> DATA SUPPLIED
-- Opening Marker --

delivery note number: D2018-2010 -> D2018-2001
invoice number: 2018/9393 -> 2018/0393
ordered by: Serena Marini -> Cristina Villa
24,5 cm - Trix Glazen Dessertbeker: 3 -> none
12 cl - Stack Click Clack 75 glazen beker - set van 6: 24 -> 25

-- Closing Marker --
-- Opening Marker --

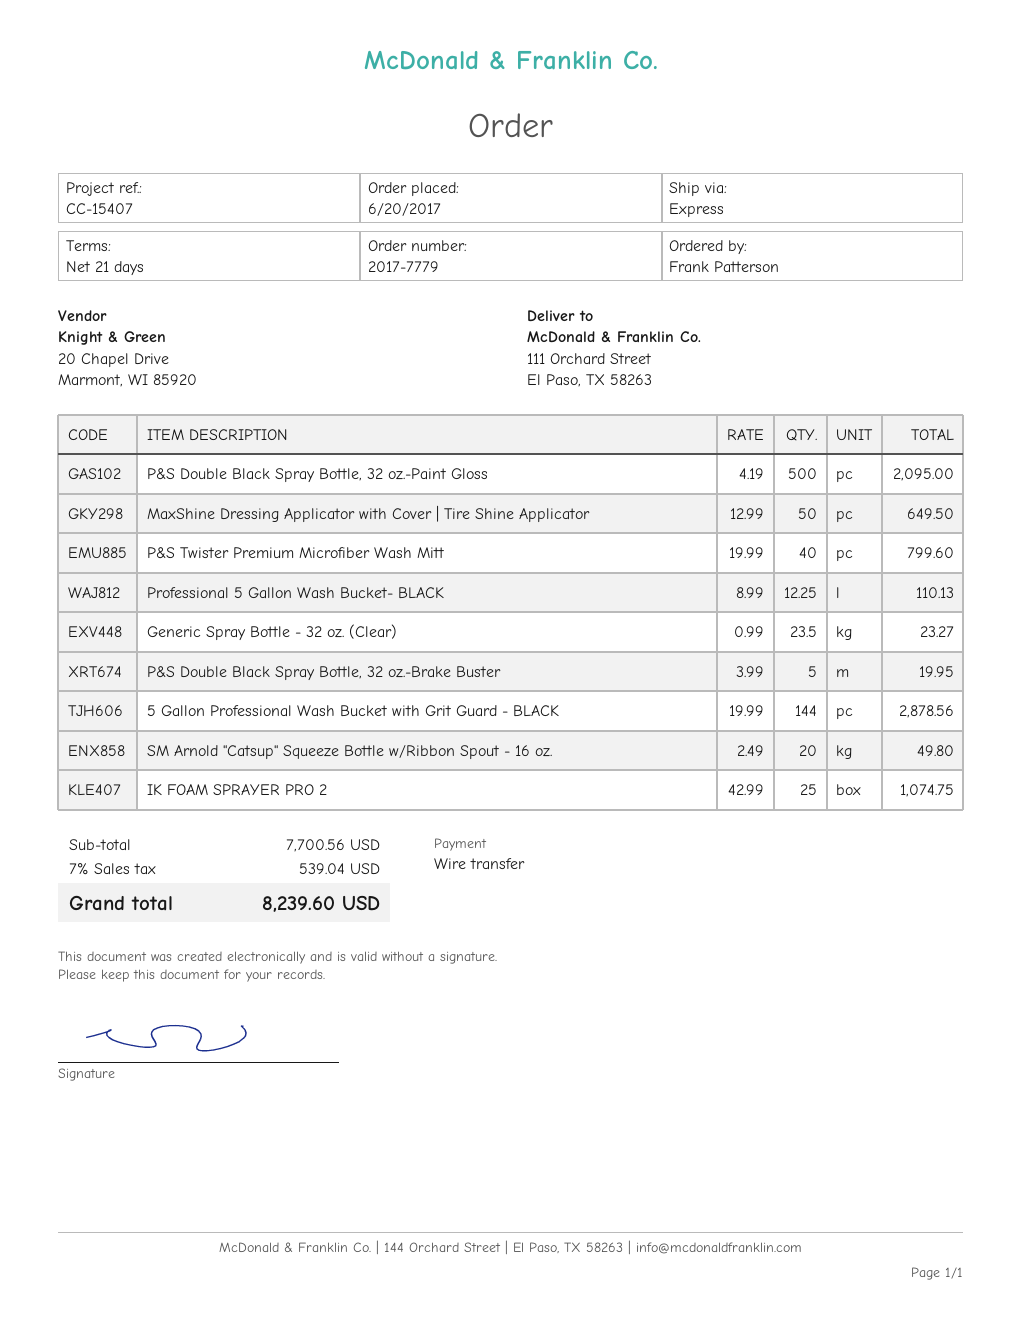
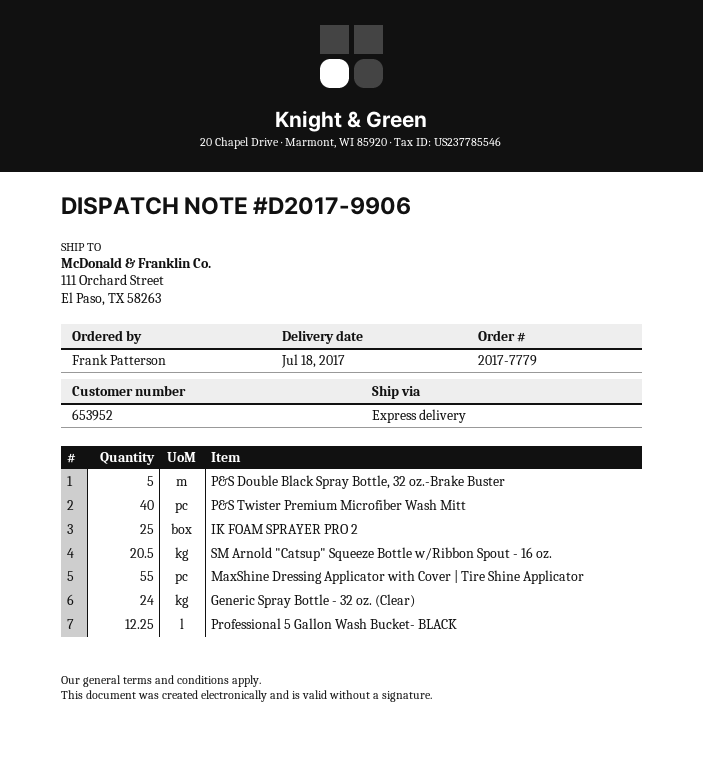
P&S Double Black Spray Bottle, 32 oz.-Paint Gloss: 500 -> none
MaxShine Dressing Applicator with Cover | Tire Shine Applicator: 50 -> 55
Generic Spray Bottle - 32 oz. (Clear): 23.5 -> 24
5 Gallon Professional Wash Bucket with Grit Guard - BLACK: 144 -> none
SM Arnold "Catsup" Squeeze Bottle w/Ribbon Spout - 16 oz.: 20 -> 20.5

-- Closing Marker --
-- Opening Marker --

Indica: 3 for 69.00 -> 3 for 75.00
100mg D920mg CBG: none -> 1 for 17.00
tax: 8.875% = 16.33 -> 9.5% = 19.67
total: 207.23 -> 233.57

-- Closing Marker --

> WHAT YOU SHOULD DO
Your answer should consist of the lines from the line with "invoice number: 2018/9393 -> 2018/0393" to the line with "12 cl - Stack" above, repeated exactly, both ends included.

> EXPECTED ANSWER
invoice number: 2018/9393 -> 2018/0393
ordered by: Serena Marini -> Cristina Villa
24,5 cm - Trix Glazen Dessertbeker: 3 -> none
12 cl - Stack Click Clack 75 glazen beker - set van 6: 24 -> 25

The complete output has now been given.